Humanitarian aid groups have increased efforts to resolve the humanitarian crisis unfolding along the border, but they have met resistance. On July 9, two No More Deaths volunteers were arrested by the U.S. Border Patrol while evacuating three people suffering medical distress from the desert near Arivaca, Ariz. Two weeks later, in Campo, Calif., a pregnant woman who went into labor while crossing was denied assistance and threatened by Minutemen, while human aid workers struggled to get her medical care.

Rev. Robin Hoover, director of the humanitarian group Humane Borders, said the death toll points to a failure in policy. "We've known that the Border Patrol strategy is not working," Hoover said. "This just shows us that they have no idea how to reduce the deaths."

The struggle of immigrants brutal conditions continues farther away from the border in the case of migrant farmworkers. Three men died after working in the recent intense heat of California's Central Valley as workers move up and down the state looking for work in the fields.

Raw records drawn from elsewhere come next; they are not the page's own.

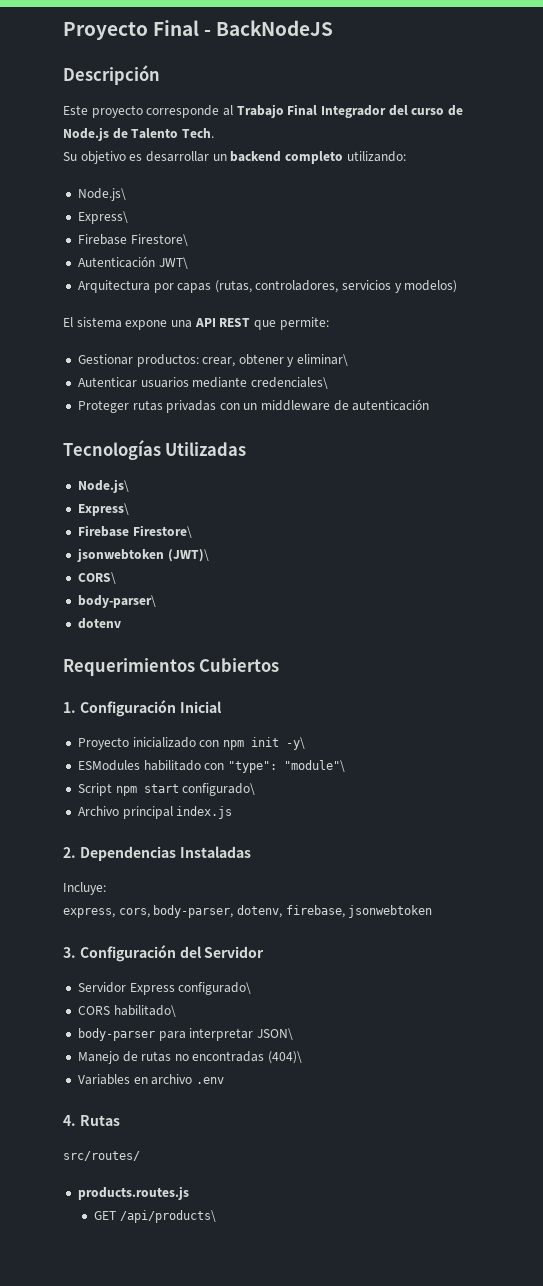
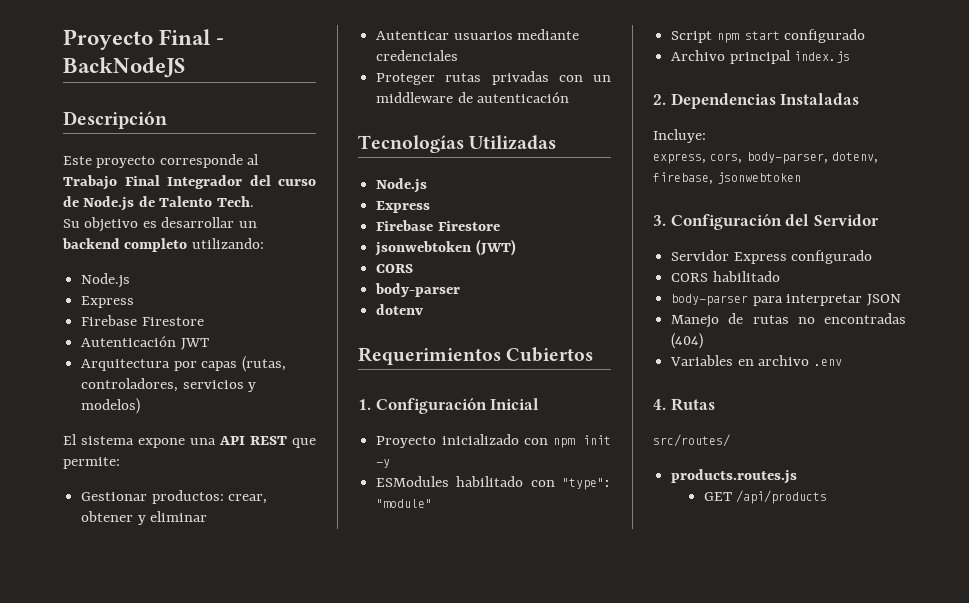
  Su objetivo es desarrollar un backend completo utilizando:
- Node.js\
- Express\
- Firebase Firestore\
+ Node.js
+ Express
+ Firebase Firestore
- Autenticación JWT\
+ Autenticación JWT
- Gestionar productos: crear, obtener y eliminar\
+ Gestionar productos: crear, obtener y eliminar
- Autenticar usuarios mediante credenciales\
+ Autenticar usuarios mediante credenciales
  Tecnologías Utilizadas
- Node.js\
- Express\
- Firebase Firestore\
- jsonwebtoken (JWT)\
- CORS\
- body-parser\
+ Node.js
+ Express
+ Firebase Firestore
+ jsonwebtoken (JWT)
+ CORS
+ body-parser
- Proyecto inicializado con npm init -y\
+ Proyecto inicializado con npm init -y
- ESModules habilitado con "type": "module"\
+ ESModules habilitado con "type": "module"
- Script npm start configurado\
+ Script npm start configurado
- Servidor Express configurado\
- CORS habilitado\
+ Servidor Express configurado
+ CORS habilitado
- body-parser para interpretar JSON\
+ body-parser para interpretar JSON
- Manejo de rutas no encontradas (404)\
+ Manejo de rutas no encontradas (404)
- GET /api/products\
+ GET /api/products

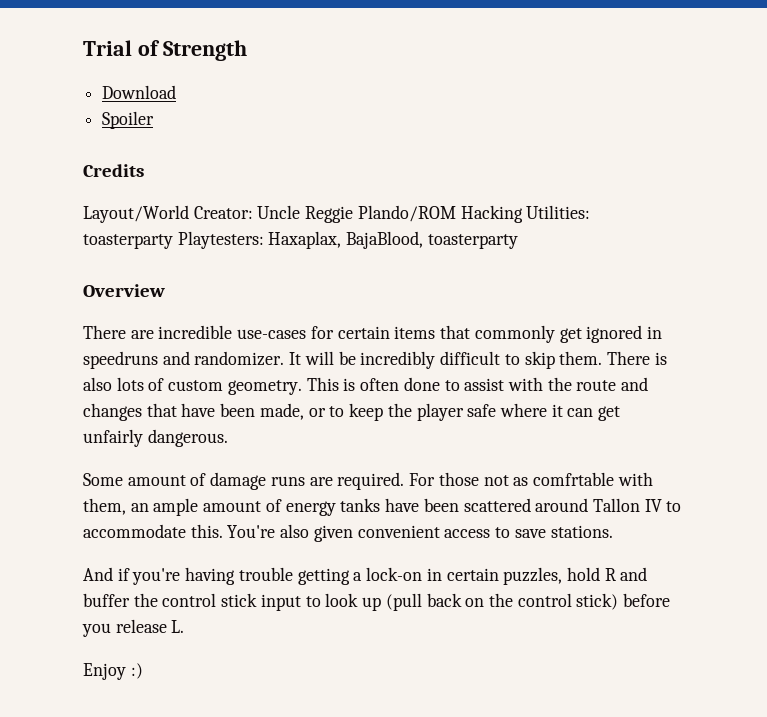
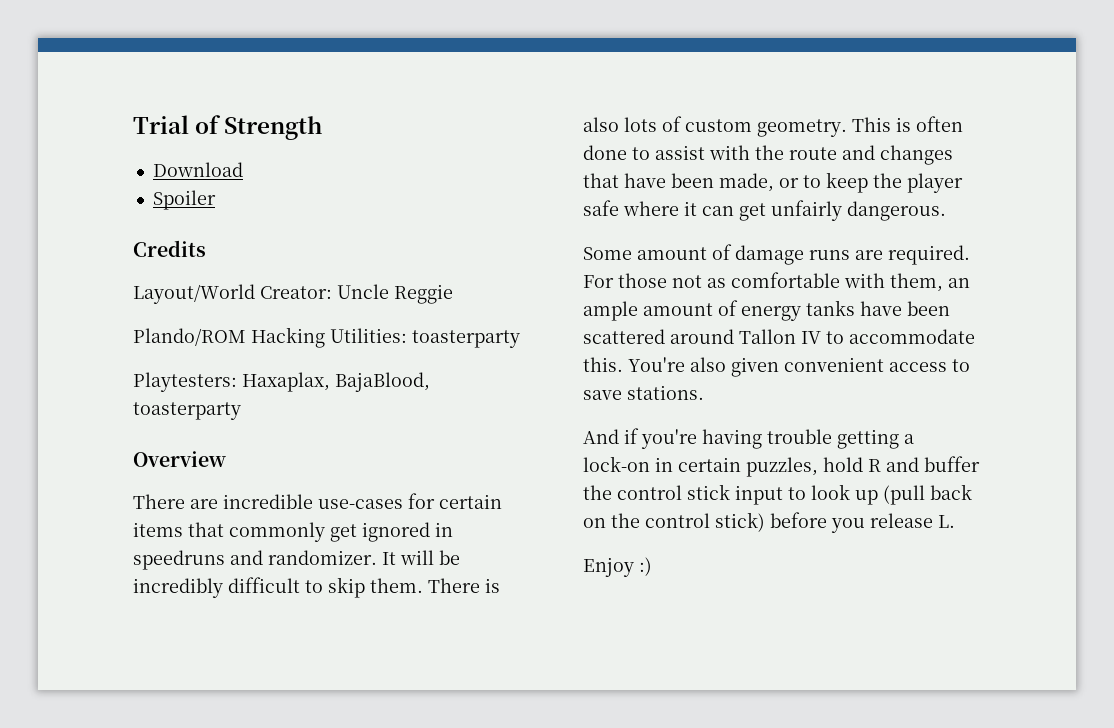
- Layout/World Creator: Uncle Reggie Plando/ROM Hacking Utilities: toasterparty Playtesters: Haxaplax, BajaBlood, toasterparty
+ Layout/World Creator: Uncle Reggie
+ Plando/ROM Hacking Utilities: toasterparty
+ Playtesters: Haxaplax, BajaBlood, toasterparty
- For those not as comfrtable with them, an ample amount of energy tanks have been scattered around Tallon IV to accommodate this.
+ For those not as comfortable with them, an ample amount of energy tanks have been scattered around Tallon IV to accommodate this.

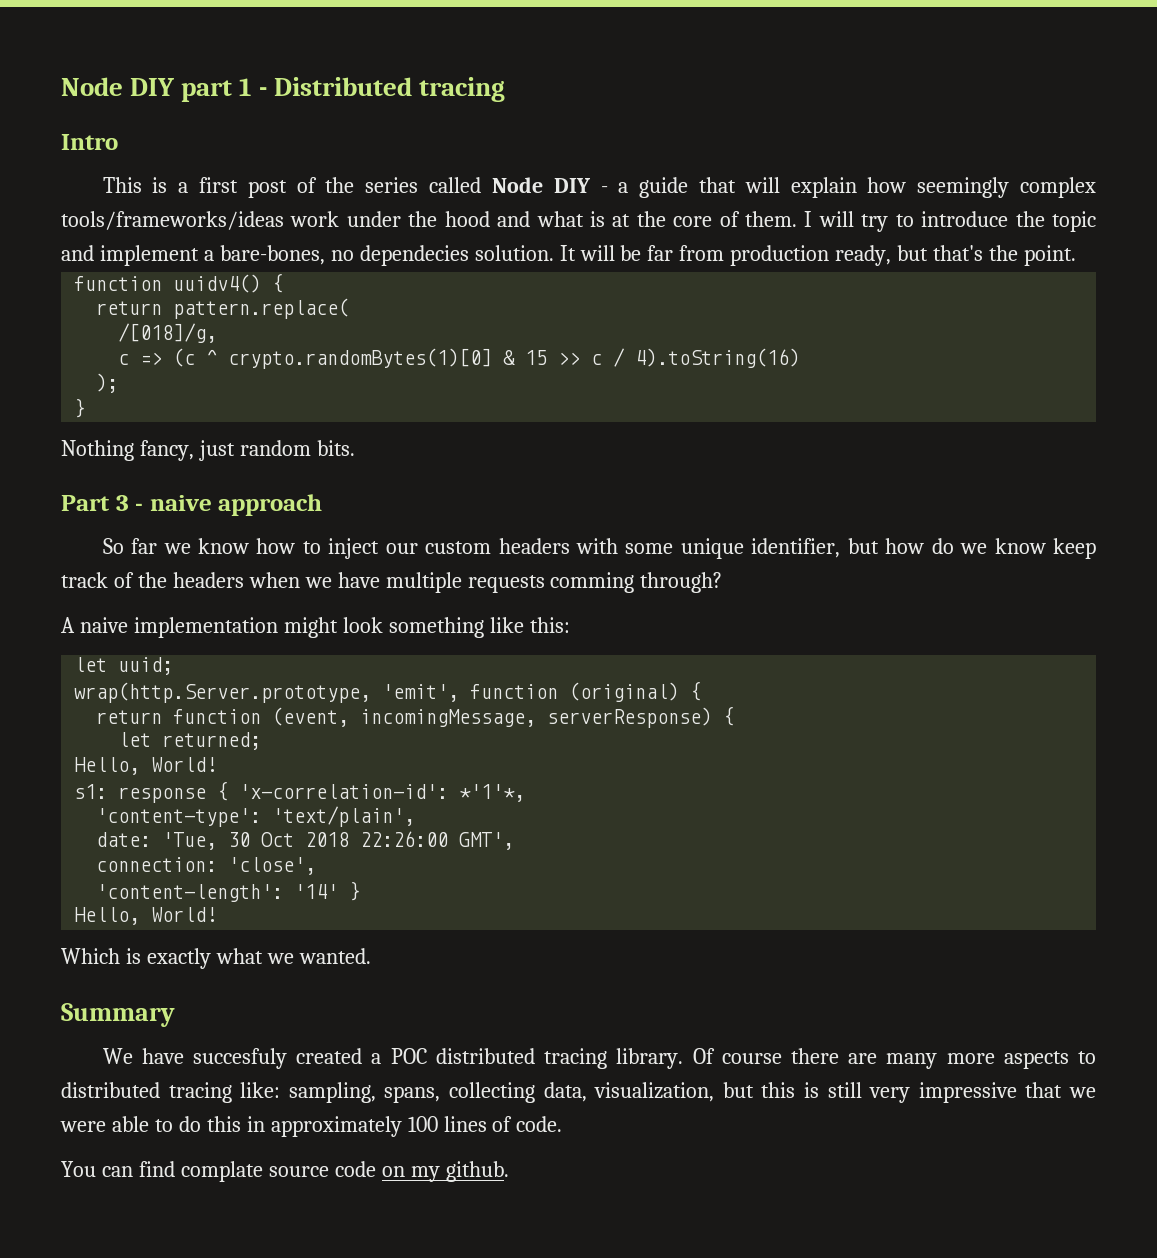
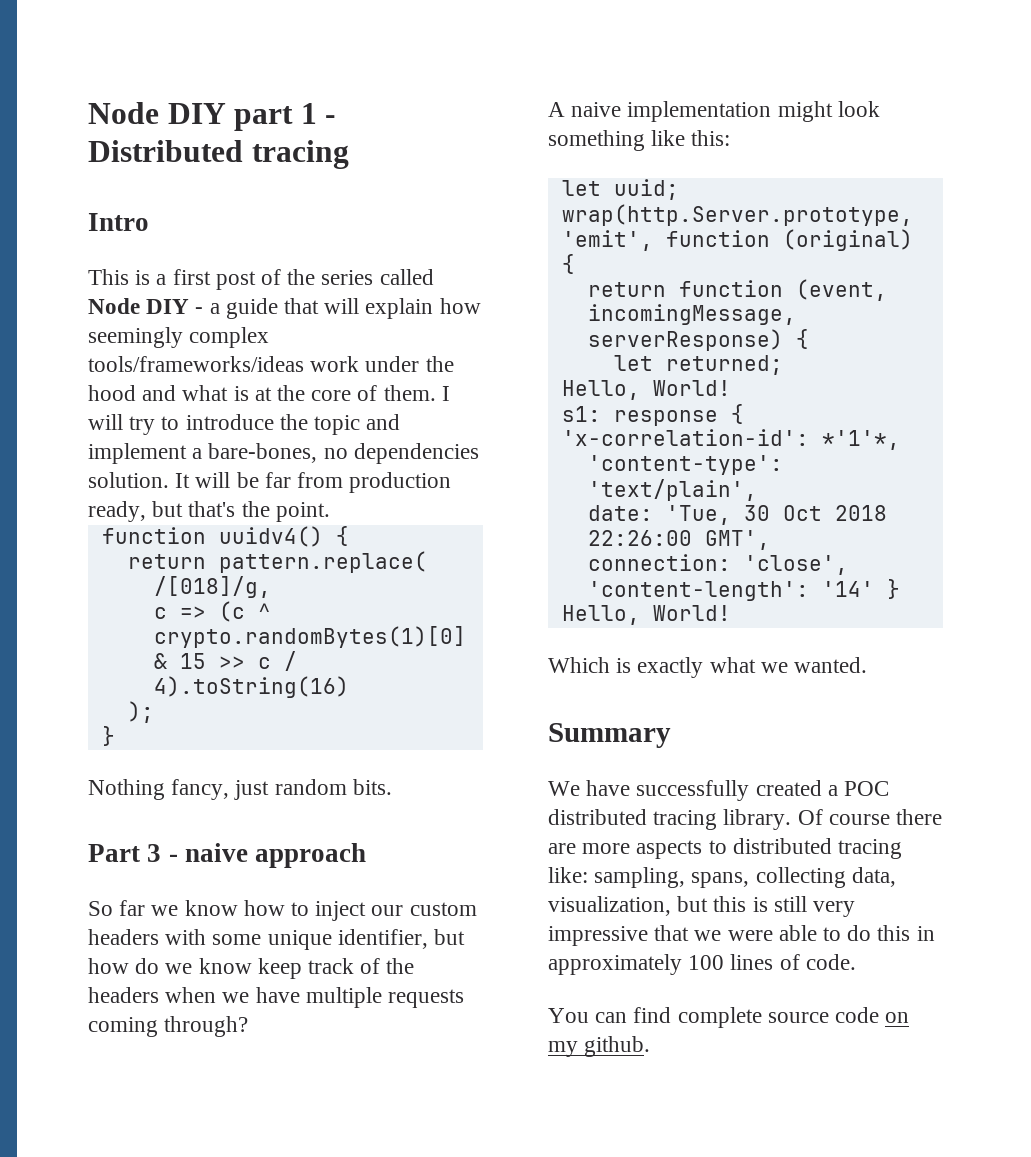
- I will try to introduce the topic and implement a bare-bones, no dependecies solution.
+ I will try to introduce the topic and implement a bare-bones, no dependencies solution.
- So far we know how to inject our custom headers with some unique identifier, but how do we know keep track of the headers when we have multiple requests comming through?
+ So far we know how to inject our custom headers with some unique identifier, but how do we know keep track of the headers when we have multiple requests coming through?
- We have succesfuly created a POC distributed tracing library.
+ We have successfully created a POC distributed tracing library.
- Of course there are many more aspects to distributed tracing like: sampling, spans, collecting data, visualization, but this is still very impressive that we were able to do this in approximately 100 lines of code.
+ Of course there are more aspects to distributed tracing like: sampling, spans, collecting data, visualization, but this is still very impressive that we were able to do this in approximately 100 lines of code.
- You can find complate source code on my github.
+ You can find complete source code on my github.

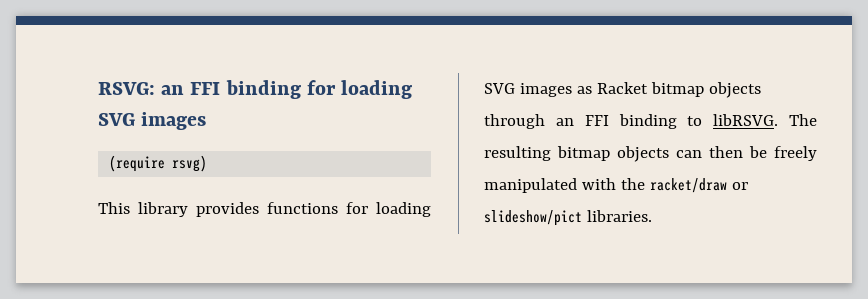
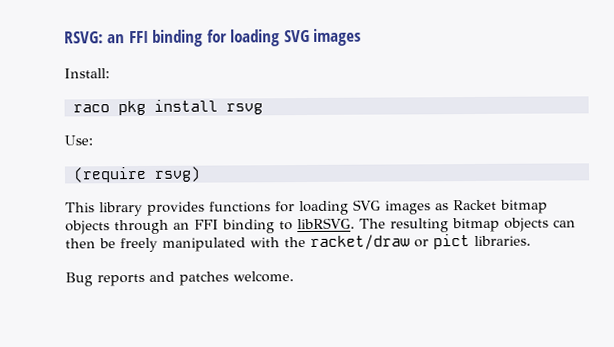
+ Install:
+ raco pkg install rsvg
+ Use:
- The resulting bitmap objects can then be freely manipulated with the racket/draw or slideshow/pict libraries.
+ The resulting bitmap objects can then be freely manipulated with the racket/draw or pict libraries.
+ Bug reports and patches welcome.

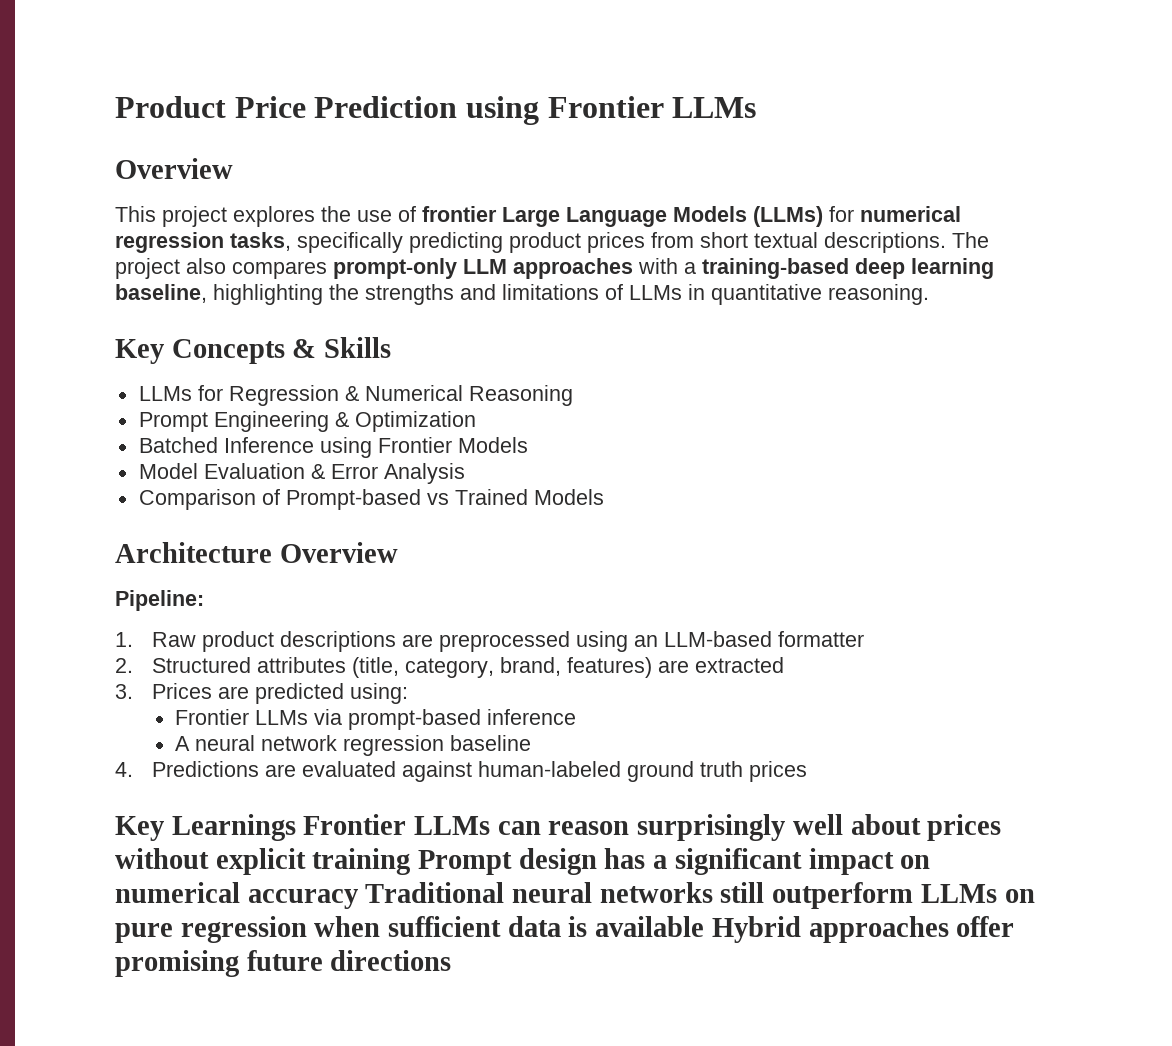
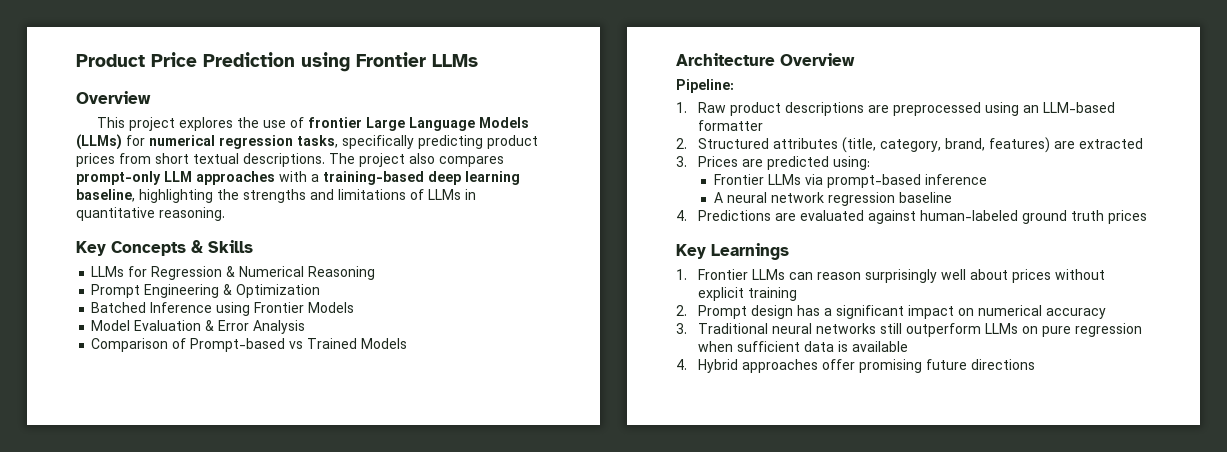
- Key Learnings Frontier LLMs can reason surprisingly well about prices without explicit training Prompt design has a significant impact on numerical accuracy Traditional neural networks still outperform LLMs on pure regression when sufficient data is available Hybrid approaches offer promising future directions
+ Key Learnings
+ 1. Frontier LLMs can reason surprisingly well about prices without explicit training
+ 2. Prompt design has a significant impact on numerical accuracy
+ 3. Traditional neural networks still outperform LLMs on pure regression when sufficient data is available
+ 4. Hybrid approaches offer promising future directions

In mid-July, Salud Zamudio-Rodriguez couldn't keep up with the tractor that was dictating his pace in a bell pepper field near Arvin, Calif. Coworkers told the Los Angeles Times that for more than two hours, the tractor doubled its speed and forced pickers to work faster, despite temperatures that reached 105 degrees. The 42-year-old Zamudio-Rodriguez collapsed from heat exhaustion. "We watched him dying in the field," coworker Soledad Reyes told the Times.

Two more farmworkers died earlier in the San Joaquin Valley, after working in temperatures of about 108 degrees. The United Farm Workers union marched through Arvin on July 29, demanding better safeguards for workers.

The U.S. government's racist immigration policies are to blame for these deaths.